Die Beschwerdeführerin hat in der Berufung u.a. vorgebracht, seit Juni 2002 erlaubt in Österreich zu leben und seit September 2001 mit einem rumänischen Staatsbürger verheiratet zu sein. Aus der Ehe entstammten vier Kinder, für welche die Beschwerdeführerin nach dem Auszug ihres Mannes aus der Ehewohnung allein verantwortlich sei. Ihr Mann sei bis zum Zeitpunkt des EU-Beitritts Rumäniens am 1. Jänner 2007 im Besitz eines Niederlassungsnachweises gewesen und habe daher ab 2007 als EU-Bürger gemäß § 32a Abs. 2 AuslBG unbeschränkten Zugang zum Arbeitsmarkt. Dieses Recht komme auch der Beschwerdeführerin zu. Auf Grund der Kinderbetreuung und Haushaltsführung habe sie zwar nicht durchgehend einer Erwerbstätigkeit nachgehen können, dadurch werde ihr unionsrechtliches Aufenthaltsrecht als Familienangehörige gemäß § 52 NAG aber nicht berührt.
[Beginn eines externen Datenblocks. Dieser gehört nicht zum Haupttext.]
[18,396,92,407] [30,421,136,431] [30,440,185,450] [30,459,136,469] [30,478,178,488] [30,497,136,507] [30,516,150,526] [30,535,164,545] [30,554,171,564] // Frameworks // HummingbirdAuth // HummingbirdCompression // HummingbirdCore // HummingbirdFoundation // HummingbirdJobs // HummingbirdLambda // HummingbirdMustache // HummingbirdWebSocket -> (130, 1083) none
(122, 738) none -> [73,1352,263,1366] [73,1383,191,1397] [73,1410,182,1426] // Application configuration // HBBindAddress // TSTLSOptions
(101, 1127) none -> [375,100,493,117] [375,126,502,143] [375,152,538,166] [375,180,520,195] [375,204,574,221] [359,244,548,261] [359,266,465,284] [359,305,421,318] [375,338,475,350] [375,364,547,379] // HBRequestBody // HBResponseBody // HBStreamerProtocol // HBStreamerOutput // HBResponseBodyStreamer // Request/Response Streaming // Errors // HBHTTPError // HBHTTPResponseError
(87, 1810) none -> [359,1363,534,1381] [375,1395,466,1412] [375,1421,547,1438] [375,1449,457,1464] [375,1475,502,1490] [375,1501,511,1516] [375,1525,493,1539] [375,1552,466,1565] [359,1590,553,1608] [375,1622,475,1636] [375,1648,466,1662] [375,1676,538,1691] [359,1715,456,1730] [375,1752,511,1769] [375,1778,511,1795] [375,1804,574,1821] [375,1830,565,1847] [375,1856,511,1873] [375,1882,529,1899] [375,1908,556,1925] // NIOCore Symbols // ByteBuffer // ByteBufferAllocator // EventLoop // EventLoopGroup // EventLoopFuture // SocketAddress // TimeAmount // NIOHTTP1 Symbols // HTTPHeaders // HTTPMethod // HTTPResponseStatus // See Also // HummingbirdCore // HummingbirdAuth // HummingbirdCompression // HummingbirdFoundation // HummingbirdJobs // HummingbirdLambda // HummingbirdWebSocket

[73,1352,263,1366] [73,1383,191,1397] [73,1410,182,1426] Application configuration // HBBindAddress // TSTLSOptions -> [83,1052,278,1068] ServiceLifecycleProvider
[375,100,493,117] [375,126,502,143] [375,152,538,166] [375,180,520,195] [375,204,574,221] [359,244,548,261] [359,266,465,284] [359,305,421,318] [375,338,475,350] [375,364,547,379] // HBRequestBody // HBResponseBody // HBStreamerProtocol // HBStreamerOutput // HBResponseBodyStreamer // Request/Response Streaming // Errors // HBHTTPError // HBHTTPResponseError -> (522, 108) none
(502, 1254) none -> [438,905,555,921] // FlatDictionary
Auf Grund dieses Vorbringens hätte sich die belangte Behörde damit auseinandersetzen müssen, ob dem Gatten der Beschwerdeführerin als rumänischen Staatsangehörigen gemäß § 32a Abs. 2 AuslBG unbeschränkter Zugang zum Arbeitsmarkt zukommt, was zur Folge hätte, dass ihm gemäß § 51 Abs. 1 Z 1 NAG ein Aufenthaltsrecht auf Grund der Freizügigkeitsrichtlinie zukäme (vgl. das hg. Erkenntnis vom 4. Juni 2009, Zl. 2008/18/0763, wonach dieses Recht in einem untrennbaren Zusammenhang mit der Grundfreiheit der Freizügigkeit von Arbeitnehmern steht und rumänischen und bulgarischen Staatsangehörigen während der Übergangsfrist von sieben Jahren ab 1. Jänner 2007 nur zukommt, wenn ihre Arbeitstätigkeit im Einklang mit § 32a AuslBG steht). Diesfalls käme gemäß § 52 Abs. 1 Z. 1 NAG auch der Beschwerdeführerin ein solches Recht zu, weshalb sie gemäß § 4 Abs. 2 Z 2 Sbg. MSG zum nach diesem Gesetz anspruchsberechtigten Personenkreis gehörte.
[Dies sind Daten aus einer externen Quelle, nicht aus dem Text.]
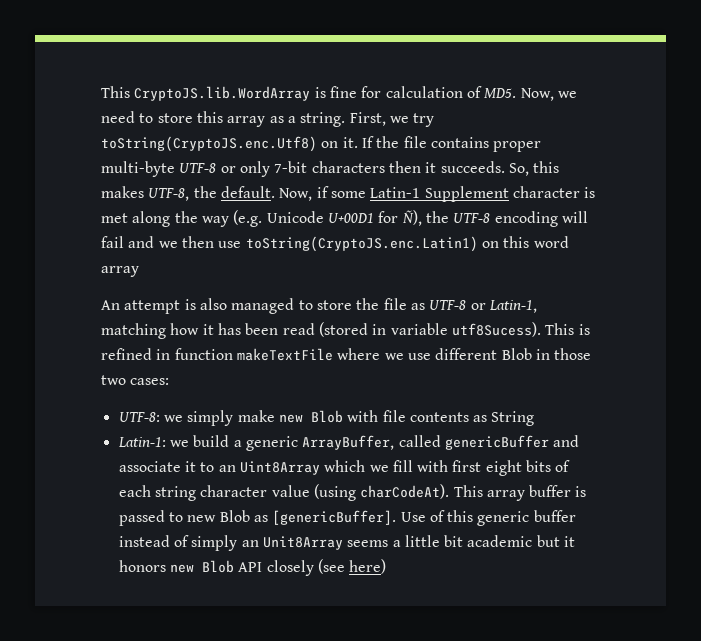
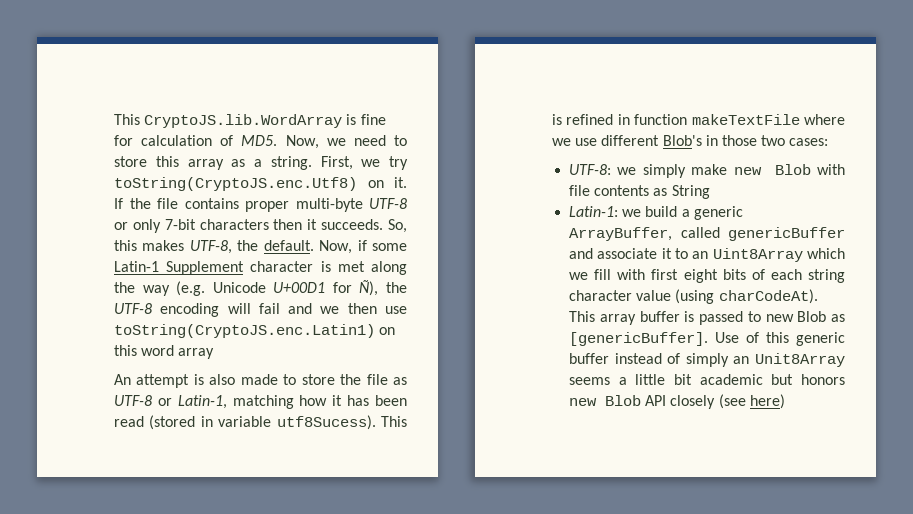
[231,298,295,314] managed -> [240,374,278,385] made
[501,348,532,360] Blob -> [662,135,702,146] Blob's
[564,536,576,547] it -> (794, 379) none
Da die belangte Behörde derartige Erhebungen unterlassen hat, war der angefochtene Bescheid in seinem Spruchpunkt 1. bereits deshalb gemäß § 42 Abs. 2 Z 3 lit. b und c VwGG wegen Rechtswidrigkeit infolge Verletzung von Verfahrensvorschriften aufzuheben.
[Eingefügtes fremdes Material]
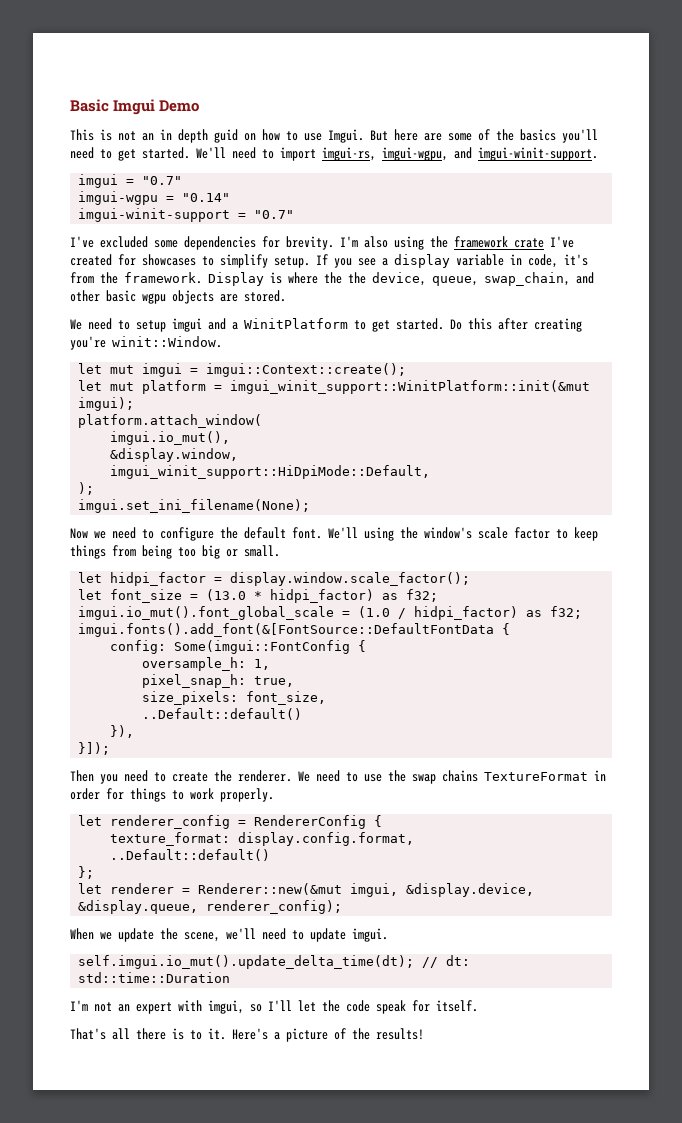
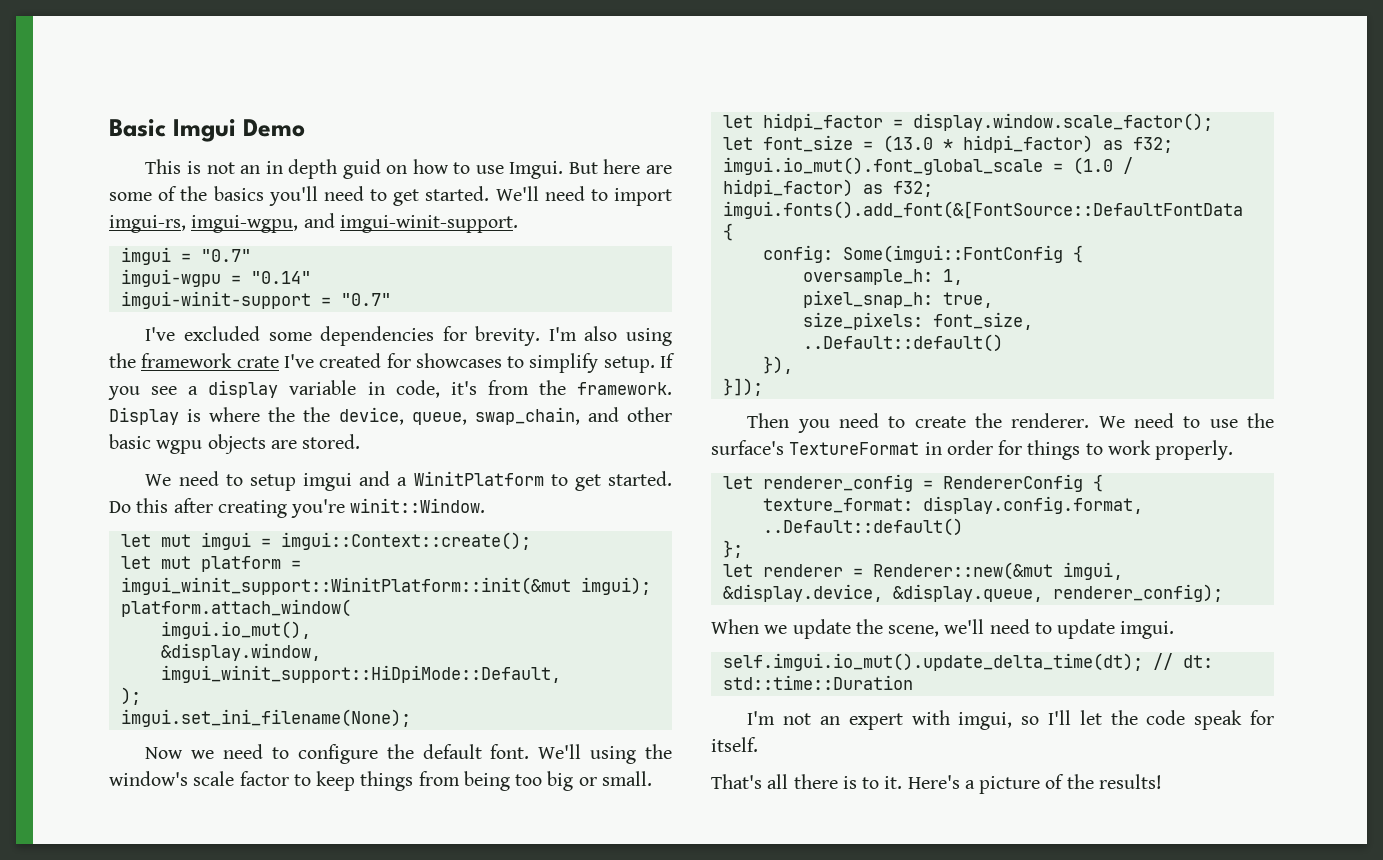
[412,770,478,784] swap chains -> [711,440,784,455] surface's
Der Spruch über den Aufwandersatz gründet auf den §§ 47 ff VwGG iVm der Verordnung BGBl. II Nr. 455/2008. Das die Eingabengebühr gemäß § 24 Abs. 3 betreffende Mehrbegehren war abzuweisen, weil der Beschwerdeführerin u.a. insoweit Verfahrenshilfe gewährt worden ist.